*Exercise aim:* Copy out each line from the material where the word "none" is found.

*Working data:*
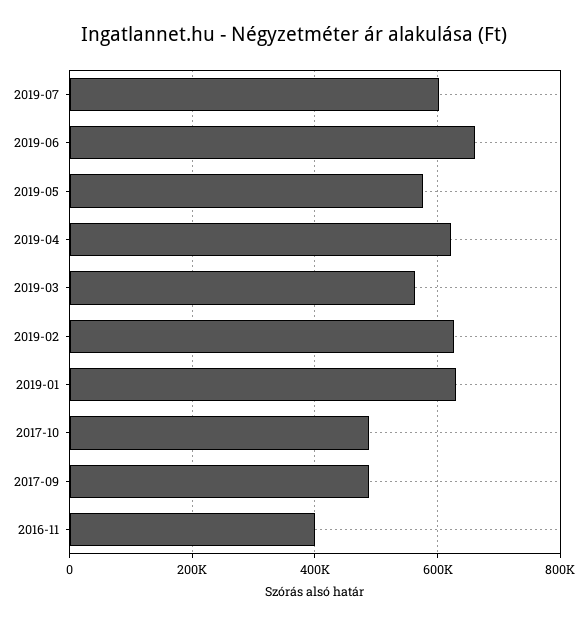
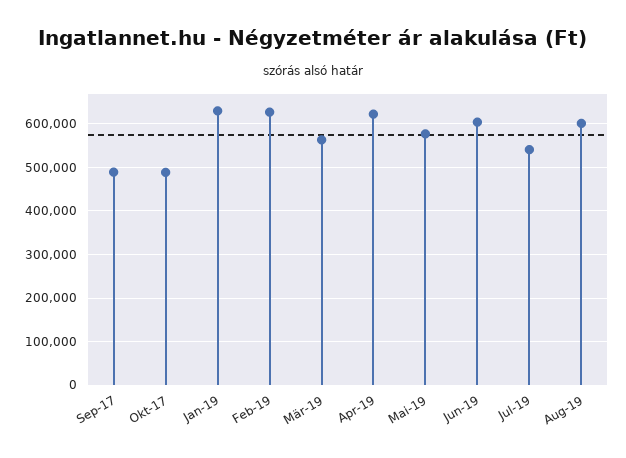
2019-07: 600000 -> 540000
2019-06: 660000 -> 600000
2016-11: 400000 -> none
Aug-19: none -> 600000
==
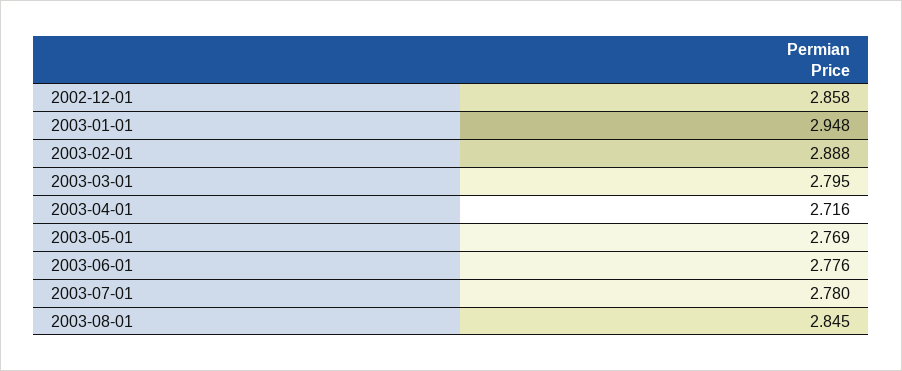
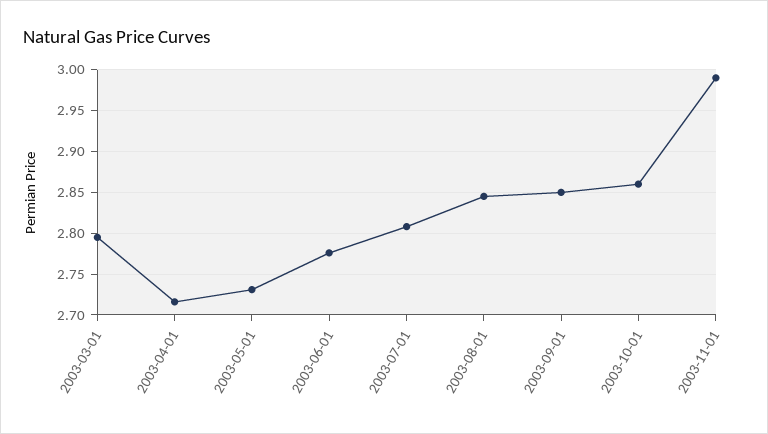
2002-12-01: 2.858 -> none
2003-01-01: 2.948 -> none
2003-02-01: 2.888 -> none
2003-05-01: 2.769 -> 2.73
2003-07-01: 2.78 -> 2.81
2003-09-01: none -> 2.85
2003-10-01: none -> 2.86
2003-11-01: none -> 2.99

*Result of the task:*
2016-11: 400000 -> none
Aug-19: none -> 600000
2002-12-01: 2.858 -> none
2003-01-01: 2.948 -> none
2003-02-01: 2.888 -> none
2003-09-01: none -> 2.85
2003-10-01: none -> 2.86
2003-11-01: none -> 2.99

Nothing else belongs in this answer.